The subject application relates to computerized tomography (CT) imaging. In particular, new and improved CT imaging systems are presented which are low cost, fully self-contained and easily installed/used. Example improvements disclosed herein include implementation of an integrated and self-contained drive system for moving a scanner component relative to a fixed or static platform/base which also acts as an imaging table. The CT imaging system is also greatly simplified to improve ease of use and to reduce cost to a level similar to general X-ray and Ultrasound systems.
World population in 2016 is estimated to be in excess of seven billion people. However healthcare is not accessible to all. The “developed” world, consisting of mostly the USA, Western Europe, and Japan, enjoys the benefit of high tech medical devices which are not readily available in “less developed” regions of the world. Yet the developed world accounts for only 10% of the world population.
First and foremost among technologies not readily available in less developed regions of the world is the benefit of 3D diagnostic imaging technologies such as CT and MM. This is due to the reason for this is because of many barriers to initial ownership and operational costs. Whereas X-ray and Ultrasound systems retail for less than $150 k CT systems typically cost greater than $300 k and can exceed $1M. CT scanners are much more complex. They have a high failure rate and are more difficult to repair than X-ray and Ultrasound. Service contracts can typically exceed $100 k annually. In addition the repair personnel are designated as “service engineers”, as opposed to “service technicians”. These types of highly trained labor are scarce in underdeveloped nations.
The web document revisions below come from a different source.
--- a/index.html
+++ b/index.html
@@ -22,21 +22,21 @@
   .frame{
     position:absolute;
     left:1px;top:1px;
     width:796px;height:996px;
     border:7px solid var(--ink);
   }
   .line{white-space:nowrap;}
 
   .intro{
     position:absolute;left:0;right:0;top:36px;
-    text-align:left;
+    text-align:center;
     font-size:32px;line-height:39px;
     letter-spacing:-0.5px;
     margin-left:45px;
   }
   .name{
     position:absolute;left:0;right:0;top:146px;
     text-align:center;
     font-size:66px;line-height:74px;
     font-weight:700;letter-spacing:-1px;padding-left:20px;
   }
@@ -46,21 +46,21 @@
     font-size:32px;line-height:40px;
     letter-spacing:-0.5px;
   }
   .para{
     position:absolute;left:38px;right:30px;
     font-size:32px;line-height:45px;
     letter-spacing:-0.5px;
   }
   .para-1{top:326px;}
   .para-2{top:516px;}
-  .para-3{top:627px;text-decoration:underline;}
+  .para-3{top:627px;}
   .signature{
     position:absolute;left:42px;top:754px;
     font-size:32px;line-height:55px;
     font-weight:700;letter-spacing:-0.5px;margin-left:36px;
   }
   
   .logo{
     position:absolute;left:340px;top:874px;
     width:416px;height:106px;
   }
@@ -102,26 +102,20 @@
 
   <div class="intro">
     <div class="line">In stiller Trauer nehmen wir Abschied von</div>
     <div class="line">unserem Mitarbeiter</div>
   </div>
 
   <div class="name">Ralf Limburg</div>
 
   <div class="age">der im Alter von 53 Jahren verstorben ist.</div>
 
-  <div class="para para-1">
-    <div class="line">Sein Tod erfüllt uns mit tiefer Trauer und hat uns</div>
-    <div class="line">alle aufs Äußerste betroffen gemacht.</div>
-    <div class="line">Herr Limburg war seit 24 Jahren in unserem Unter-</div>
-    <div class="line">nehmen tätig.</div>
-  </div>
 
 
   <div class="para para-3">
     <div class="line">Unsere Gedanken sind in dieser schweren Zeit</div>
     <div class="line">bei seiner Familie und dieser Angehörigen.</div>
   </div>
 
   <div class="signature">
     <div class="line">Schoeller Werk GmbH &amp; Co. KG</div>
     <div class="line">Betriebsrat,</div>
Furthermore, the installation of a typical CT can take weeks in developed areas such as the USA. In underdeveloped countries this is much more difficult. Typical CT systems have to be anchored specifically to the Hospital floor, which has significant loading factors.
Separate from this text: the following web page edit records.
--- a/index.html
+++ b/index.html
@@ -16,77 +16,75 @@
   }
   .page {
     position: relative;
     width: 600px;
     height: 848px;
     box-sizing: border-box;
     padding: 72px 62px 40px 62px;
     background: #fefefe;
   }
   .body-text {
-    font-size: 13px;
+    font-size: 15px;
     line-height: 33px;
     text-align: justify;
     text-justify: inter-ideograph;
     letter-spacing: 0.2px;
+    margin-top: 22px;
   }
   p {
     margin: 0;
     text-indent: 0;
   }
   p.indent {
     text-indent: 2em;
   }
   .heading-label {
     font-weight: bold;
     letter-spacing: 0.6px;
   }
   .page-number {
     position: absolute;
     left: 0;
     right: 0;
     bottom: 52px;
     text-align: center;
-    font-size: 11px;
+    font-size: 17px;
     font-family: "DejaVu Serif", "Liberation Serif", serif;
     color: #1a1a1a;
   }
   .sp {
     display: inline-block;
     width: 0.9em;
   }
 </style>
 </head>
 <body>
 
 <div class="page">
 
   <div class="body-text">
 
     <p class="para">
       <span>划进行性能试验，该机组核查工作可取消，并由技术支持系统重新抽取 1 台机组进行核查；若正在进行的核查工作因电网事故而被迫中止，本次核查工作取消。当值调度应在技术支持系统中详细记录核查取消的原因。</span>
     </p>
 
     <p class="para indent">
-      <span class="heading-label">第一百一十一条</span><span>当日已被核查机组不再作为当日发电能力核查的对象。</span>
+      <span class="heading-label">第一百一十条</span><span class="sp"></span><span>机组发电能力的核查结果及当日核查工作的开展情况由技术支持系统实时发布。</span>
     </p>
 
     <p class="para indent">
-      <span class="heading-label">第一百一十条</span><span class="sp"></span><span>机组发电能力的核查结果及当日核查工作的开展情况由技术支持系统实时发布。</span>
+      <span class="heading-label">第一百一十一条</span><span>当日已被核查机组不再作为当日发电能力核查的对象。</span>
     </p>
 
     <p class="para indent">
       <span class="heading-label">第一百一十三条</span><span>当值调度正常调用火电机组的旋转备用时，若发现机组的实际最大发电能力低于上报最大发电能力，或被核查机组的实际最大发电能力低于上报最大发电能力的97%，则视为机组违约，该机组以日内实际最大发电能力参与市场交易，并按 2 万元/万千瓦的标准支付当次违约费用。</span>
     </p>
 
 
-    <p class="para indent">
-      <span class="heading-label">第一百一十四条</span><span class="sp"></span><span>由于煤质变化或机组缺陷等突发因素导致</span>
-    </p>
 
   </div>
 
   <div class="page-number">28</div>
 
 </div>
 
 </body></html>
CT systems also require a tremendous amount of electrical power (40-120 kwatts) instantaneously when X-rays must energize. Significantly tight tolerances are required on the “cleanliness” of the power as to noise, spikes, dropouts, etc. In fact many CT systems are susceptible to poor quality power, which can cause long, complex, and costly service repairs to remediate each time. The power required is generally 3-phase 400/600volt, which requires special wiring, installation, and componentry such as transformers. This type of power is almost never available.
CT systems also typically occupy a very large footprint for the scanner portion because of the translating table. Generally rooms longer than 24 feet or greater than 7 meters are required. The room also requires fixed ventilation and radiation shielding. In addition another small room is required externally for the scan console. There may also be other storage requirements for items such as power modules. This room is rarely available in underdeveloped world and requires costly construction.
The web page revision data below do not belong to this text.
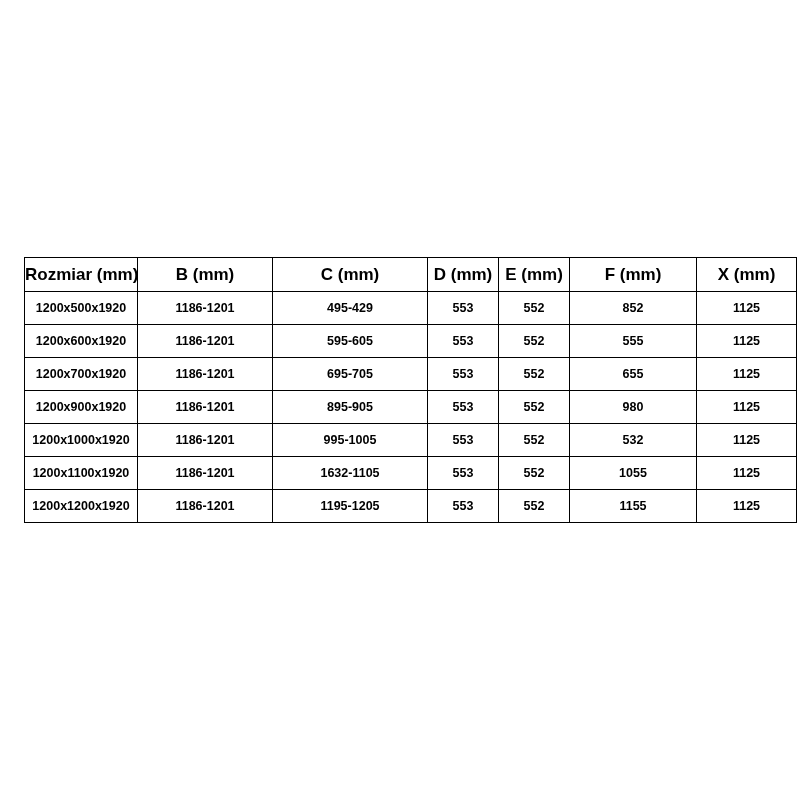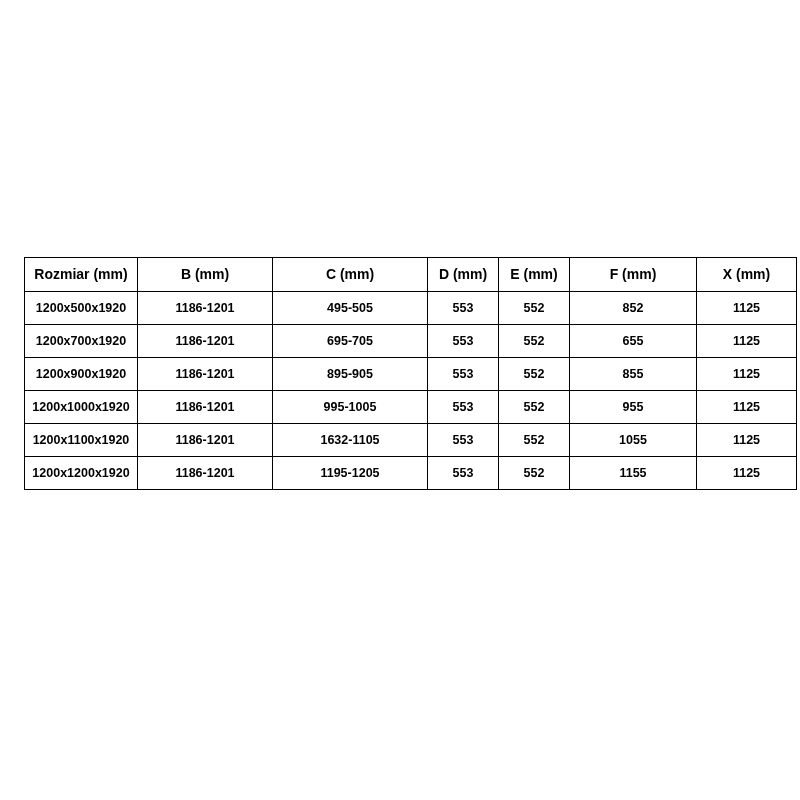--- a/index.html
+++ b/index.html
@@ -33,21 +33,21 @@
     font-size: 12.5px;
     padding: 0;
     height: 32px;
     line-height: 32px;
     white-space: nowrap;
   }
   table.spec-table thead th {
     font-weight: bold;
     height: 33px;
     line-height: 33px;
-    font-size: 14px;
+    font-size: 17px;
   }
   table.spec-table tbody td {
     font-weight: bold;
     font-size: 12.5px;
   }
   
   col.c0 { width: 113px; }
   col.c1 { width: 135px; }
   col.c2 { width: 155px; }
   col.c3 { width: 71px; }
@@ -77,51 +77,60 @@
         <th>D (mm)</th>
         <th>E (mm)</th>
         <th>F (mm)</th>
         <th>X (mm)</th>
       </tr>
     </thead>
     <tbody>
       <tr>
         <td>1200x500x1920</td>
         <td>1186-1201</td>
-        <td>495-505</td>
+        <td>495-429</td>
         <td>553</td>
         <td>552</td>
         <td>852</td>
+        <td>1125</td>
+      </tr>
+      <tr>
+        <td>1200x600x1920</td>
+        <td>1186-1201</td>
+        <td>595-605</td>
+        <td>553</td>
+        <td>552</td>
+        <td>555</td>
         <td>1125</td>
       </tr>
       <tr>
         <td>1200x700x1920</td>
         <td>1186-1201</td>
         <td>695-705</td>
         <td>553</td>
         <td>552</td>
         <td>655</td>
         <td>1125</td>
       </tr>
       <tr>
         <td>1200x900x1920</td>
         <td>1186-1201</td>
         <td>895-905</td>
         <td>553</td>
         <td>552</td>
-        <td>855</td>
+        <td>980</td>
         <td>1125</td>
       </tr>
       <tr>
         <td>1200x1000x1920</td>
         <td>1186-1201</td>
         <td>995-1005</td>
         <td>553</td>
         <td>552</td>
-        <td>955</td>
+        <td>532</td>
         <td>1125</td>
       </tr>
       <tr>
         <td>1200x1100x1920</td>
         <td>1186-1201</td>
         <td>1632-1105</td>
         <td>553</td>
         <td>552</td>
         <td>1055</td>
         <td>1125</td>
Furthermore, modern CT scanners are very complex pieces of equipment to operate and thus require high intelligence and training to operate. But X-ray is a much easier technology to learn to use. As an analogy it is like comparing a Boeing 747 to a single engine Piper Cub aircraft. Highly trained CT technologists in the USA cost an institution approximately $100 k annually with benefits and overhead. In addition these scanners can be difficult to calibrate and certify as safe on a regular basis. This places a much higher burden on the hospital physics personnel, if there are such personnel in the first place.
Finally, today's CT scanners generally are versatile machines which may include various abilities, functionalities and extras that may represent a diminished return on investment. This is because a large hospital in the developed world will typically acquire a single ultra-expensive all-purpose machine covering a broad range of functionalities. This luxury packaging of features and versatility, however, may be unnecessary and cost prohibitive to many. Unfortunately, CT systems are not currently designed for limited cost at a trade-off of versatility.
Note that veterinary facilities have many of the same barriers listed above. With respect to CT and MRI technologies.
Thus, for at least the above noted reasons there exists a need for new and improved CT imaging systems which are low cost, fully self-contained and easily installed/used. These and other needs are met by way of the present disclosure.